Product Tree Denormalization in Side Projects: Is It Really Necessary?

#life #denormalization #database #architecture

When working on my side projects or in a production ERP, the structure called a "product tree" always comes up. Essentially, it's a hierarchical structure that shows which components a product consists of, and how those components are further divided into sub-components. In a database, it's usually modeled with a self-referencing table or a separate relationship table.

This structure plays a key role, especially in critical processes like production planning, cost calculation, and inventory management. However, when complex queries and performance issues arise, denormalization immediately comes to mind. But is it always the right solution, especially in our small personal projects?

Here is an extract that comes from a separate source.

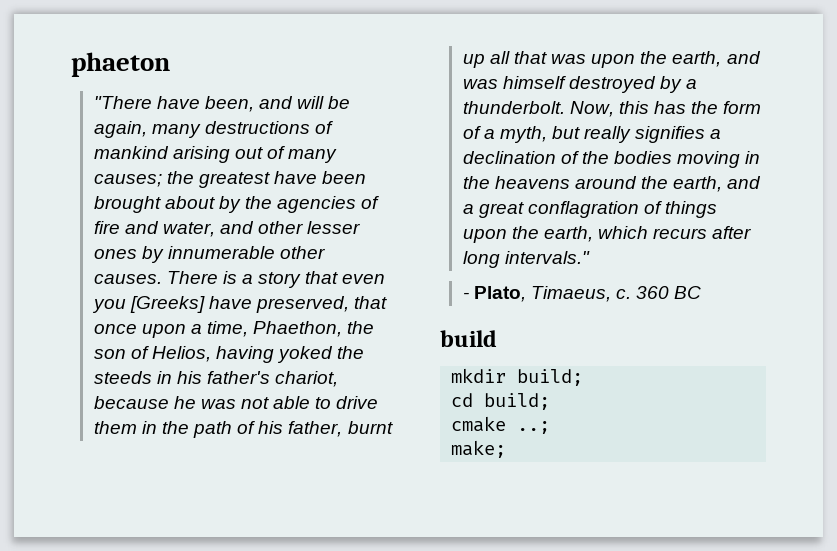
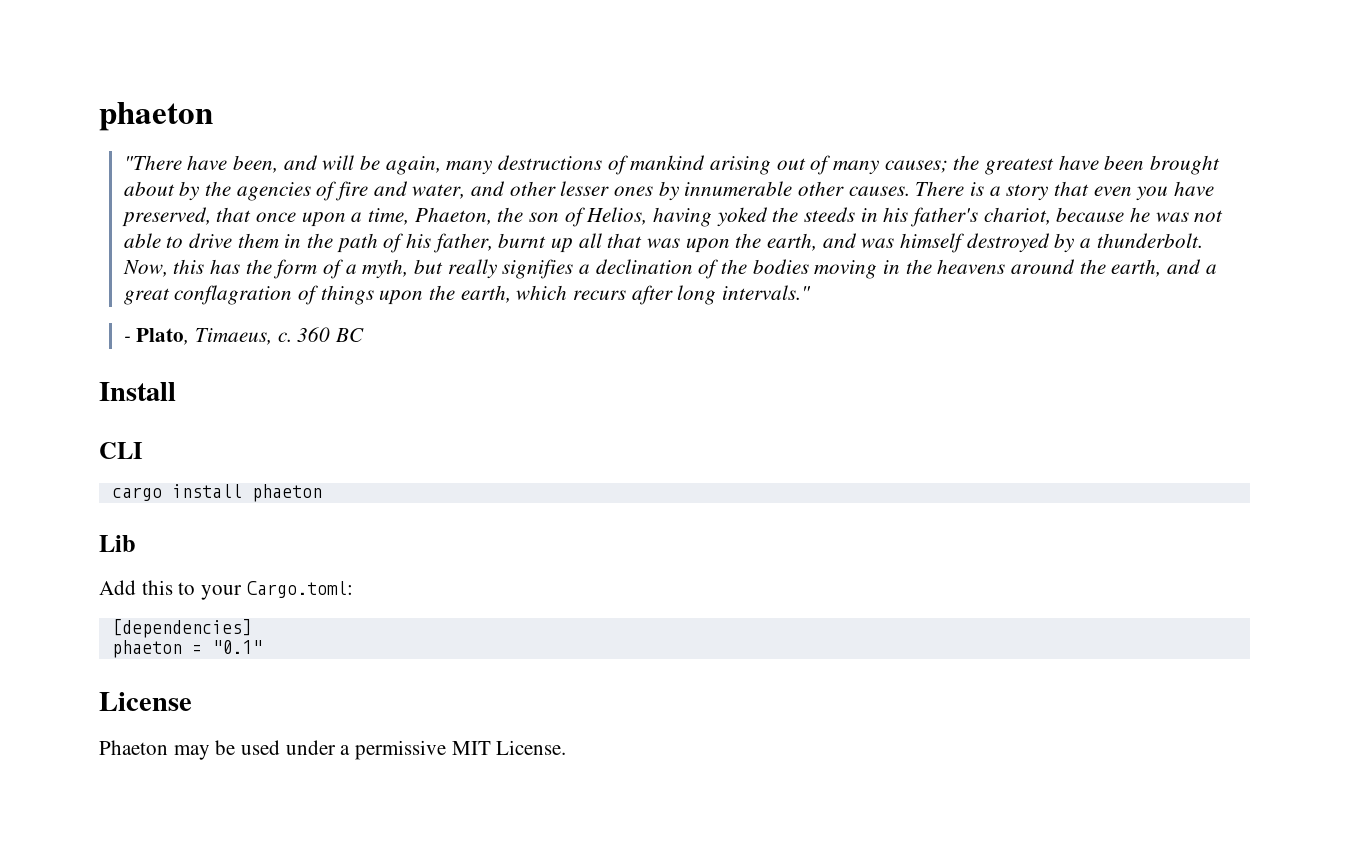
[129,296,205,313] [Greeks] -> (1169, 193) none
[253,321,343,337] Phaethon, -> [414,207,492,225] Phaeton,
[440,330,497,347] [451,368,584,386] [451,393,551,410] [451,416,551,434] [451,440,507,458] build // mkdir build; // cd build; // cmake ..; // make; -> [99,382,176,401] [99,442,143,459] [111,484,322,502] [99,535,136,552] [99,580,353,600] [111,619,252,638] [111,640,262,658] [99,692,192,711] [99,740,567,760] Install // CLI // cargo install phaeton // Lib // Add this to your Cargo.toml: // [dependencies] // phaeton = "0.1" // License // Phaeton may be used under a permissive MIT License.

The Product Tree Complexity and My First Experiences

I first experienced the true complexity of a product tree when I was working in the ERP of a large manufacturing company. Imagine an engine consisting of hundreds of parts, with each part having dozens of sub-parts. When one part changed, the entire tree needed to be affected, and this had to be reflected in the costs.

In such situations, software architecture often reflects organizational flow more than just software. When designing the database model, you have to consider not only how data will be stored but also the actual workflows on the production line. A simple raw material change can directly affect the final product's price and delivery time.

ℹ️ Organizational Flow

In enterprise software development, I've seen that architectural decisions are often a reflection of business processes and organizational structure rather than purely technical considerations. The complexity of a product tree is directly related to the company's manufacturing flexibility and the depth of its supply chain management.

Once, in a client project, I saw a product tree reach 7 levels deep. Every "where used" query on this tree scanned hundreds, even thousands of rows, taking seconds. Reports were delayed, and production planning was disrupted. This situation was one of the first major signs that pushed us to consider performance improvements.

When Does Denormalization Come to Mind?

Denormalization is often seen as a savior when performance bottlenecks emerge. Especially with hierarchical data, deep queries and JOIN operations can be costly. Finding all components of a product tree or determining which parent products a specific component is used in can be challenging for the database.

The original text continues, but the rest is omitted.